HSBC climbed 8% last month on optimism that it may soon resume paying dividends
HSBC has seen its share price rocket more than 50% since it hit a 25-year low in September.
The UK’s biggest bank has been under increasing regulatory and economic pressure in its key markets, including Europe and Asia. But since September its fortunes have changed with its shares rising by more than 50% in Hong Kong and 48% in London, where it is listed.
Headquartered in London, more than half of HSBC’s profits come from Asia.
Although this quarter has been a strong one for the bank’s dual-listed share price, it is still down about one-third since the start of the year.
In October, HSBC recorded better-than-expected third quarter results on cost savings.
Despite profits being down 46%, its operations in Asia “continued to perform resiliently” with pre-tax profits of $3.2bn (£2.4bn).
Last month, HSBC surged as much as 8% on optimism that it may soon resume paying dividends.
Now is the time for financials to shine and it seems HSBC is at the top of many lists since they have done enough to restart their dividend, says Edward Moya at trading firm Oanda.

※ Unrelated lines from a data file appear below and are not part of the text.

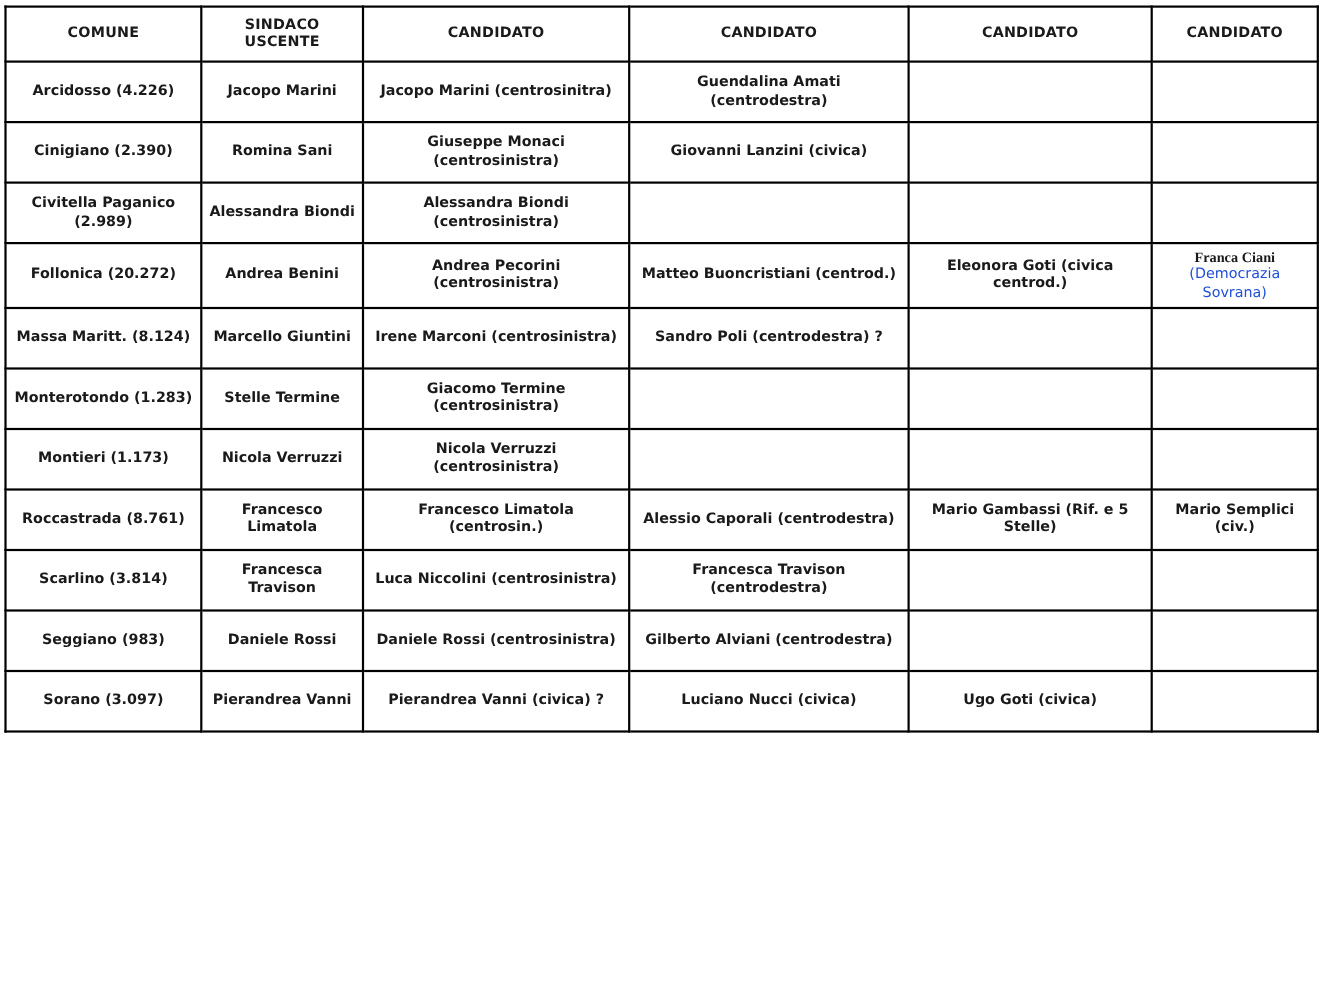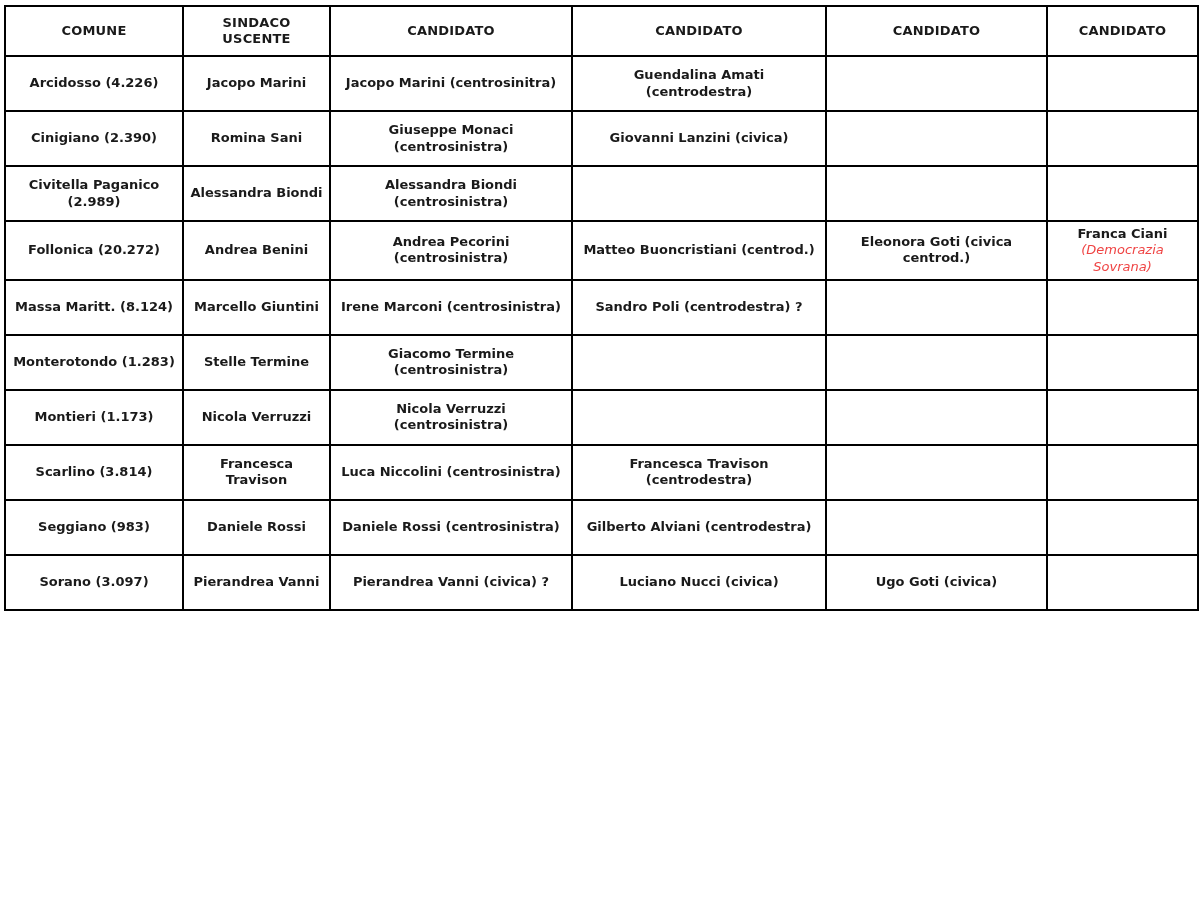--- a/index.html
+++ b/index.html
@@ -47,6 +47,7 @@
   .cell-main {
     font-weight: 700;
     color: #1a1a1a;
+    font-family: Liberation Serif, serif;
   }
   .cell-sub {
     font-weight: 400;

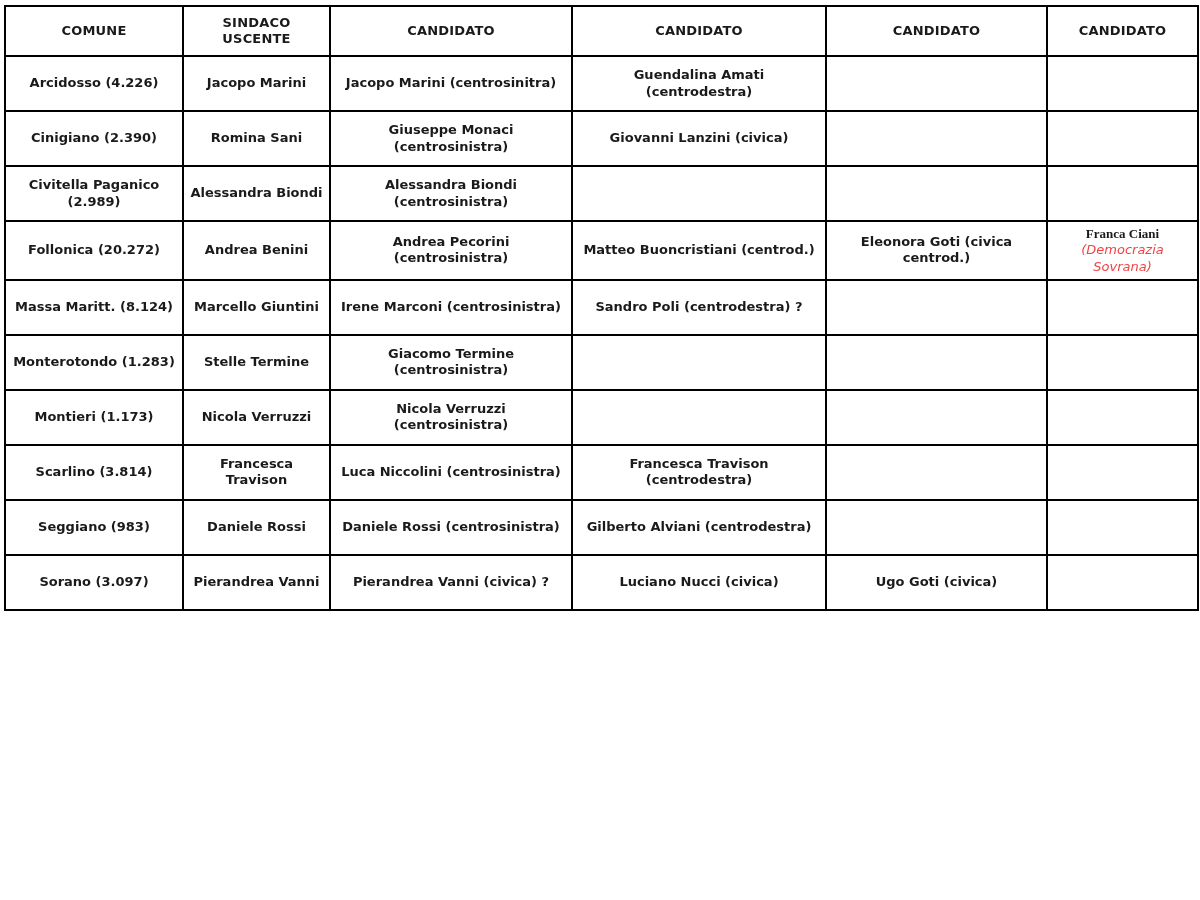--- a/index.html
+++ b/index.html
@@ -51,9 +51,8 @@
   }
   .cell-sub {
     font-weight: 400;
-    color: #ef4444;
+    color: #1d4ed8;
     font-size: 13px;
-    font-style: italic;
   }
 </style>
 </head>

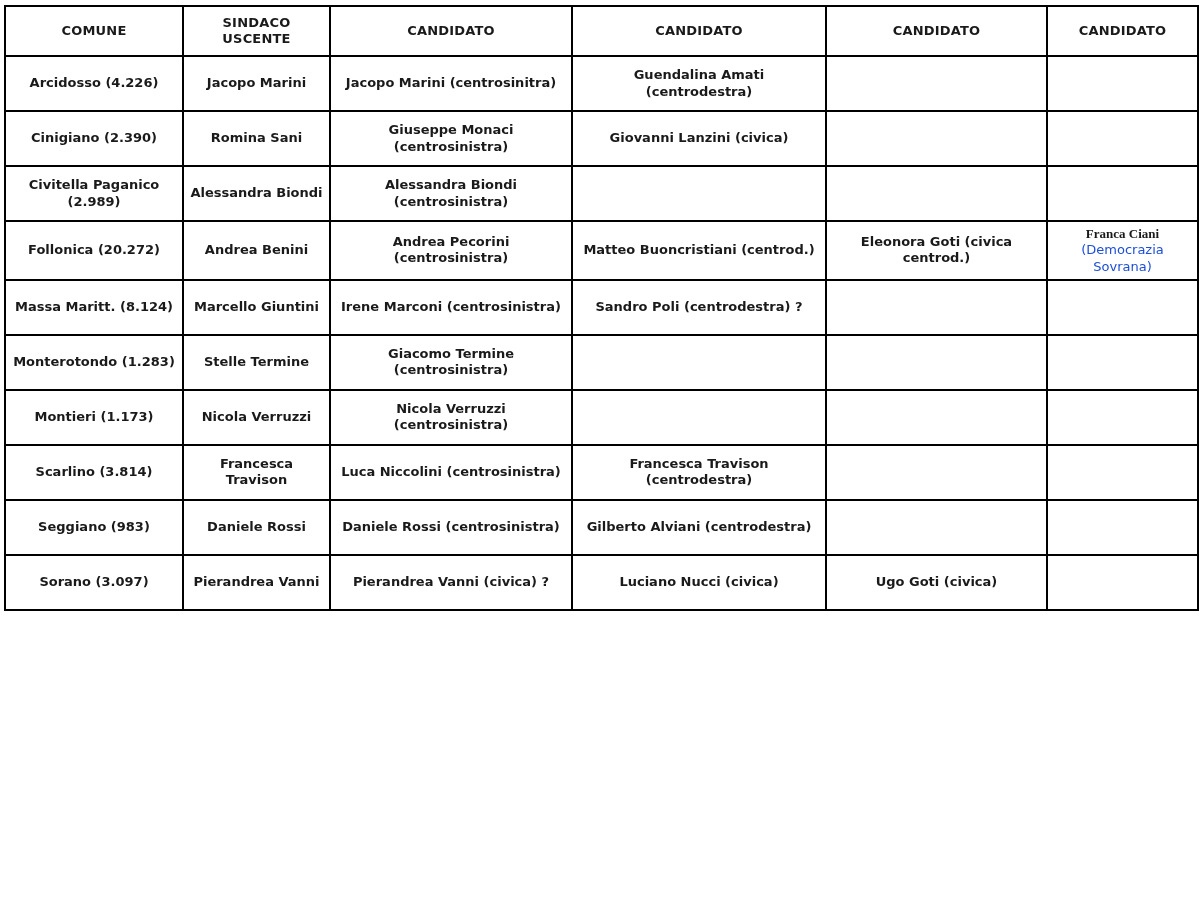--- a/index.html
+++ b/index.html
@@ -139,6 +139,14 @@
           <td></td>
         </tr>
         <tr>
+          <td>Roccastrada (8.761)</td>
+          <td>Francesco Limatola</td>
+          <td>Francesco Limatola (centrosin.)</td>
+          <td>Alessio Caporali (centrodestra)</td>
+          <td>Mario Gambassi (Rif. e 5 Stelle)</td>
+          <td>Mario Semplici (civ.)</td>
+        </tr>
+        <tr>
           <td>Scarlino (3.814)</td>
           <td>Francesca Travison</td>
           <td>Luca Niccolini (centrosinistra)</td>

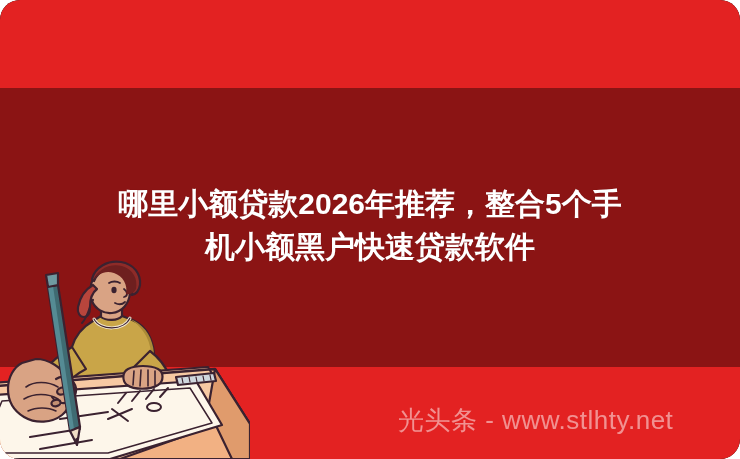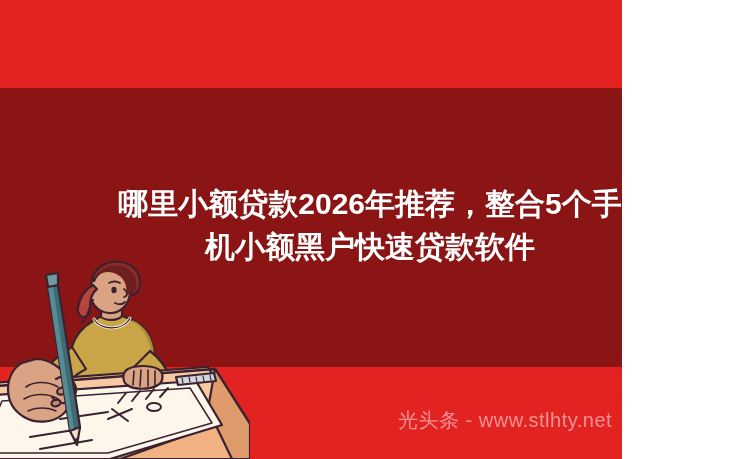--- a/index.html
+++ b/index.html
@@ -13,10 +13,11 @@
 
   #card {
     position: relative;
-    width: 622px;
+    width: 740px;
     height: 459px;
     overflow: hidden;
     background: #000000;
+    border-radius: 20px;
   }
 
   

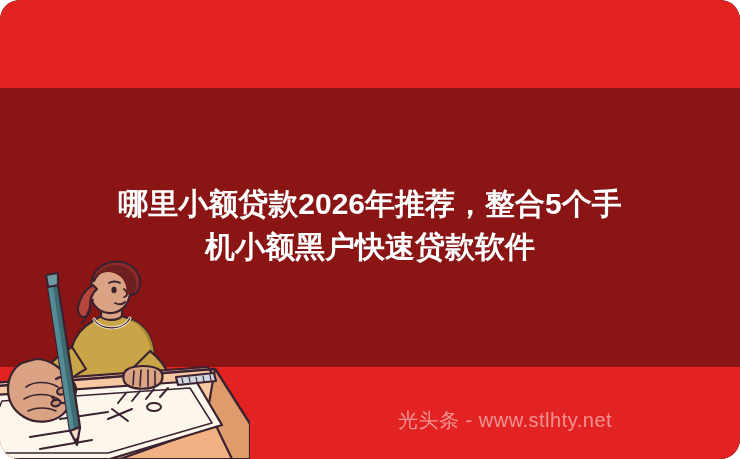--- a/index.html
+++ b/index.html
@@ -66,7 +66,7 @@
     width: 320px;
     text-align: left;
     color: rgba(255, 255, 255, 0.50);
-    font-size: 20px;
+    font-size: 26px;
     font-weight: normal;
     letter-spacing: 0.5px;
     line-height: 34px;

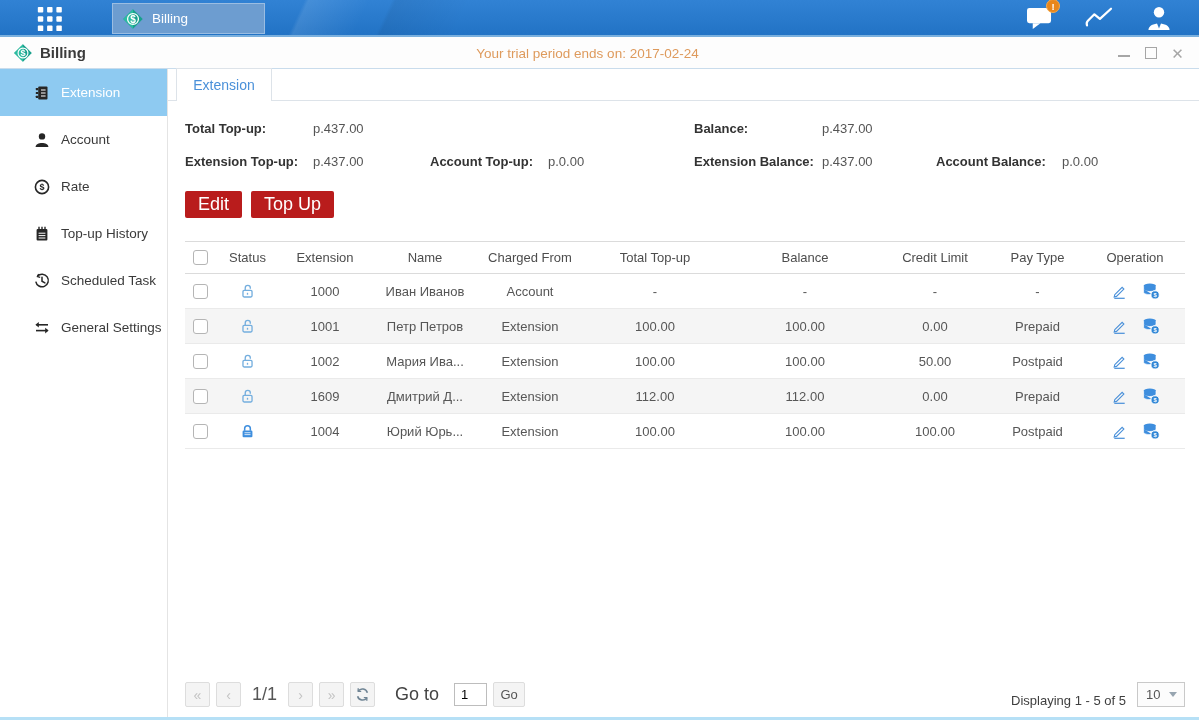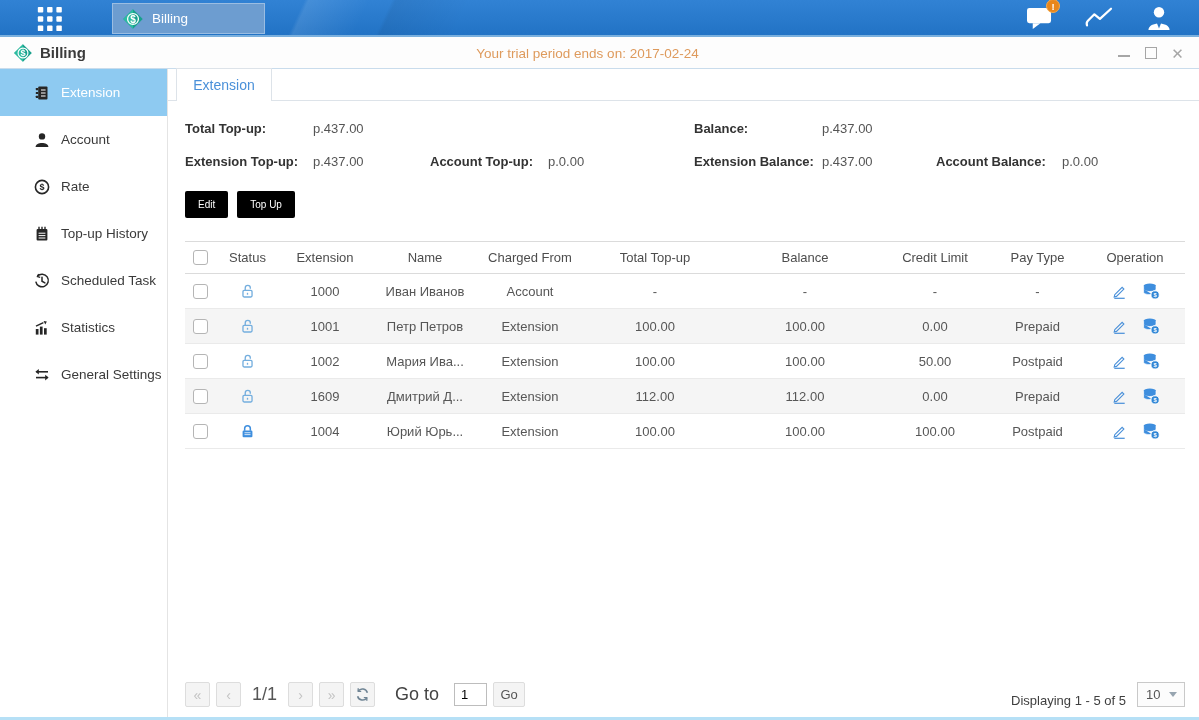--- a/index.html
+++ b/index.html
@@ -65,7 +65,7 @@
   .gc5{grid-column:5}.gc6{grid-column:6}.gc7{grid-column:7}.gc8{grid-column:8}
 
   .btn-row { margin:22px 0 0 17px; display:flex; gap:9px; }
-  .btn { background:#000000; color:#fff; font-size:10px; height:27px; padding:4px 13px;
+  .btn { background:#b91c1c; color:#fff; font-size:18px; height:27px; padding:4px 13px;
          border-radius:2px; display:flex; align-items:center; cursor:pointer; }
 
   .table-wrap { margin:23px 0 0 17px; width:1000px; }

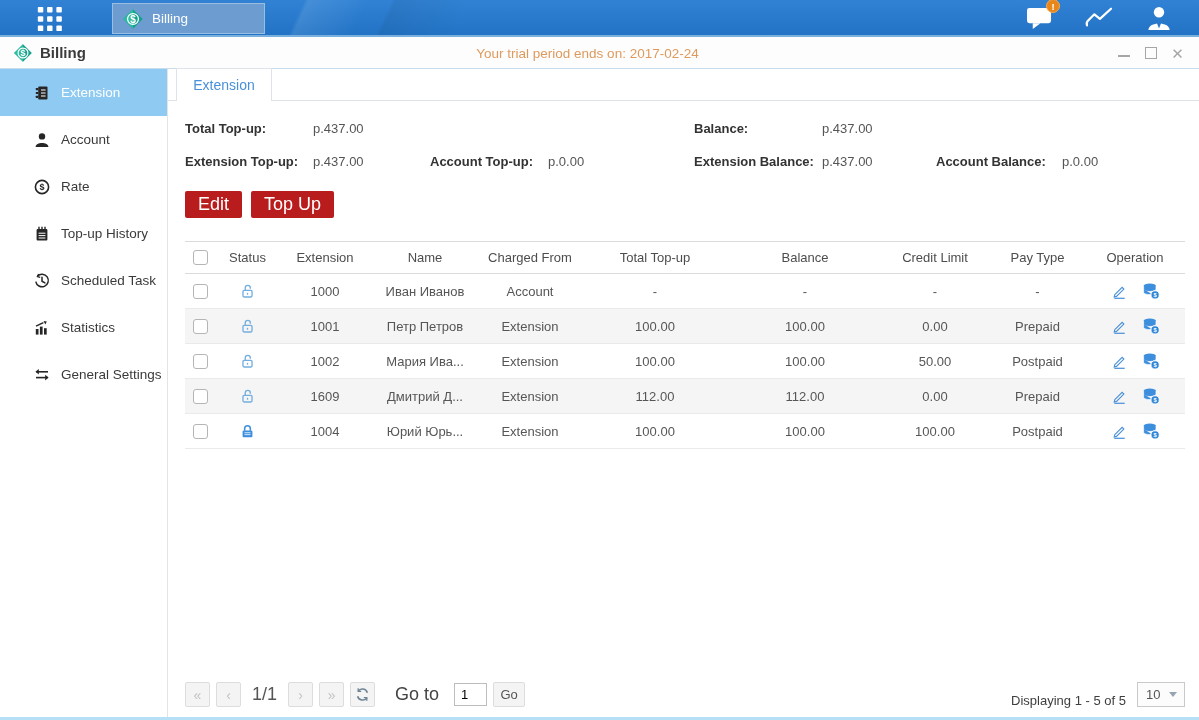--- a/index.html
+++ b/index.html
@@ -245,20 +245,6 @@
         </div>
         <div class="side-item">
           <span class="side-icon">
-            <svg viewBox="0 0 16 16" width="16" height="16">
-              <g fill="#262626">
-                <rect x="1.8" y="9" width="2.7" height="5.6"></rect>
-                <rect x="5.9" y="6.6" width="2.7" height="8"></rect>
-                <rect x="10" y="8.2" width="2.7" height="6.4"></rect>
-              </g>
-              <path d="M2 6.2 L9.4 2.6" stroke="#262626" stroke-width="1.4" fill="none"></path>
-              <path d="M9.6 1 l3.2 .5 -1.5 2.9 z" fill="#262626"></path>
-            </svg>
-          </span>
-          <span>Statistics</span>
-        </div>
-        <div class="side-item">
-          <span class="side-icon">
             <svg viewBox="0 0 16 16" width="16" height="16" stroke="#262626" stroke-width="1.6" fill="#262626">
               <line x1="2.5" y1="4.8" x2="14" y2="4.8"></line>
               <line x1="2" y1="10.6" x2="13.5" y2="10.6"></line>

Investors have also been more positive on financial stocks in general with hopes that a Covid-19 vaccine will boost the global economy.
The top banks will all benefit from a strong global economic recovery that will boost jobs, credit card spending, and drive business lending, Mr Moya added.
HSBC’s fortunes have further improved on expectations that President-elect Joe Biden will take a softer stance on China following rising tensions and a US trade war that began in 2018. Incumbent Donald Trump has been keeping the pressure on China, and on Wednesday the Senate passed a bill that places restrictions on Chinese firms listing in the US.